Sejumlah kiai dan pengasuh pondok pesantren di eks wilayah Mataraman mulai dari Nganjuk, Kediri, Tulungagung, Blitar dan Trenggalek menggelar diskusi demokrasi tentang pendidikan pemilih di kalangan santri agar mereka lebih "melek" politik dan bisa menggunakan hak pilihnya yang tepat pada gelaran Pemilu 2024.

Digelar di aula Ponpes Hidayah Al-Falah, Desa Trenceng Tulungagung, Sabtu, puluhan kiai, gus hingga santri mengikuti diskusi demokrasi tersebut. 

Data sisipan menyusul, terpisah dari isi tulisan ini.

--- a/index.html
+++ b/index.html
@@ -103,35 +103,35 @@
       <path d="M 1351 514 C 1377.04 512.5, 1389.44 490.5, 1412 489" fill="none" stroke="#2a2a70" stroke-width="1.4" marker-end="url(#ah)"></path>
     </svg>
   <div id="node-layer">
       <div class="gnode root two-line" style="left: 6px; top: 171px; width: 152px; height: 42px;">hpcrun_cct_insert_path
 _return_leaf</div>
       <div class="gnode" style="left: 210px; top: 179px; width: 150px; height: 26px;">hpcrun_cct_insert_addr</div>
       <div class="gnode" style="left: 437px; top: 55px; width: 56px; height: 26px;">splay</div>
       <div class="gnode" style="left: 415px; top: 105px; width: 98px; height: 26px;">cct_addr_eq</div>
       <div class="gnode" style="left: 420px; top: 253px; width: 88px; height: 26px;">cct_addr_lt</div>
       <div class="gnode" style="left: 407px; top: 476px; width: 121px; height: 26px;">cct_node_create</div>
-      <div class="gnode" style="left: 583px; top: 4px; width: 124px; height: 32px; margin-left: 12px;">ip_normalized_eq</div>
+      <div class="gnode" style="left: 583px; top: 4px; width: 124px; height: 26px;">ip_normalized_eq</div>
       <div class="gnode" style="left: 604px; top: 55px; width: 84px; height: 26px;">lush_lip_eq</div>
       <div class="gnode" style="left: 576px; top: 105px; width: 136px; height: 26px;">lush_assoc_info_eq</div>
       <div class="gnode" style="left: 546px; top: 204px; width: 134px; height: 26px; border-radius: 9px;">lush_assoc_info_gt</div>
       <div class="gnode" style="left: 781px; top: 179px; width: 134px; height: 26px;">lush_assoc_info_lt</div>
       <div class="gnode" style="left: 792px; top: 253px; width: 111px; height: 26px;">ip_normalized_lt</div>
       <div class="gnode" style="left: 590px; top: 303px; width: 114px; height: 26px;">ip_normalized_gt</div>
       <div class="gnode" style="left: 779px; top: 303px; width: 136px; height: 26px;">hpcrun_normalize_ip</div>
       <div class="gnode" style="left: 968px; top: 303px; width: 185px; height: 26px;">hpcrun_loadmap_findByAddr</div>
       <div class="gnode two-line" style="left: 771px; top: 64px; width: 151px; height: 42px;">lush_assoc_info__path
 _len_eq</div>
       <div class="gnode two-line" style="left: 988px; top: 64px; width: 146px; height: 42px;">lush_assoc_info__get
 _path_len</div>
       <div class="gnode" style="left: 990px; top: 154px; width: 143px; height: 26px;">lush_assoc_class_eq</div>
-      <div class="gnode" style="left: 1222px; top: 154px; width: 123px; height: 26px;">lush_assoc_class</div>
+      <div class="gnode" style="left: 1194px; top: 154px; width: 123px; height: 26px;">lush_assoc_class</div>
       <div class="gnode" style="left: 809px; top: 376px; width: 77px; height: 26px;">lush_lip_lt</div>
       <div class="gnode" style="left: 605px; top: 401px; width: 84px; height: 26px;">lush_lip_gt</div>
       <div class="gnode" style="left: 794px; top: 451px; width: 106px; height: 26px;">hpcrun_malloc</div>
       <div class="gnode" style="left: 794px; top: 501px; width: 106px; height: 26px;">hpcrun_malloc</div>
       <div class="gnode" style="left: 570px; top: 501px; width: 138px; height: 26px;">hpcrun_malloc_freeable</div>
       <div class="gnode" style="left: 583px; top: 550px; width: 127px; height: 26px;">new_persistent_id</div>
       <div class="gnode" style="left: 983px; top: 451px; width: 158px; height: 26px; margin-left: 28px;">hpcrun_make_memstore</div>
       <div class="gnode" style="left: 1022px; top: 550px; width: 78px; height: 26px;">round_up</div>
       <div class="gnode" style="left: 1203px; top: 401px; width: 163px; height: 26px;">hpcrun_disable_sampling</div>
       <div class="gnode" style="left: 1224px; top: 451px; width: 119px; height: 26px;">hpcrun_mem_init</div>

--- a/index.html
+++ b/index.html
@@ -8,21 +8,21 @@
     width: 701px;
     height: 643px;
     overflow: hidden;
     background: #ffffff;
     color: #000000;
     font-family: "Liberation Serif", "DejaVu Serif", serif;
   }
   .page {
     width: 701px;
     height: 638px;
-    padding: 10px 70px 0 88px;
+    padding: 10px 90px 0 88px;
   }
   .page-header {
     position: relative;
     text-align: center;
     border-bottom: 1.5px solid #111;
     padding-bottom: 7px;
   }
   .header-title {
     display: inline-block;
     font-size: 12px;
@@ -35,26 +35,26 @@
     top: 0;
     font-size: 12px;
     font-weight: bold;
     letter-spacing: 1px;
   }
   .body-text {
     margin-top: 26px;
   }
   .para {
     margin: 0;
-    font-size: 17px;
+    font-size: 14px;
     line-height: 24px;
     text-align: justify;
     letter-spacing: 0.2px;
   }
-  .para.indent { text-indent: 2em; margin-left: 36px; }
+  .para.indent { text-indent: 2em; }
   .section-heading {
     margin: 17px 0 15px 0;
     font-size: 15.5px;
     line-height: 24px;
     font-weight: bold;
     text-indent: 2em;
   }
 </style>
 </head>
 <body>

Diskusi itu lebih banyak me-review dinamika politik menjelang gelaran pilpres, mulai dari polemik putusan Mahkamah Konstitusi terkait batasan usia capres-cawapres, netralitas ASN (aparatur sipil negara dan APH (aparat penegak hukum) , serta peranan atau kontribusi kalangan pondok pesantren dalam ikut mewarnai perkembangan demokrasi di Tanah Air. 

"Jadi kami ingin agar para santri ini tidak sekadar ikut-ikutan, tetapi memang ada upaya pendekatan ilmiah. Tentunya harus tahu kriteria calon yang akan dipilih atau sejarah rekam jejak seseorang yang akan dipilih," kata salah satu pengasuh Ponpes Hidayah Al Falah Trenceng, Agus M Alwi Hasan dikonfirmasi usai kegiatan.

Dosen Universitas Islam Kadiri (UNISKA) Moch Wakhid Hasyim yang hadir menjadi pemateri utama  memberikan pengertian terkait simpang siur putusan MK. 

Namun secara hukum, kata dia, hasil putusan MK harus dipahami tetap sah dan legal. 

Pasalnya, mengacu pada amanah konstitusi di UU pasal 24 ayat 1 menyatakan bahwa MK itu pengadilan tingkat pertama dan terakhir, sehingga tidak ada upaya hukum yang lain. 

Dengan begitu, apapun produk hukum yang dihasilkan dari hasil putusan MK sudah dianggap final dan mengikat.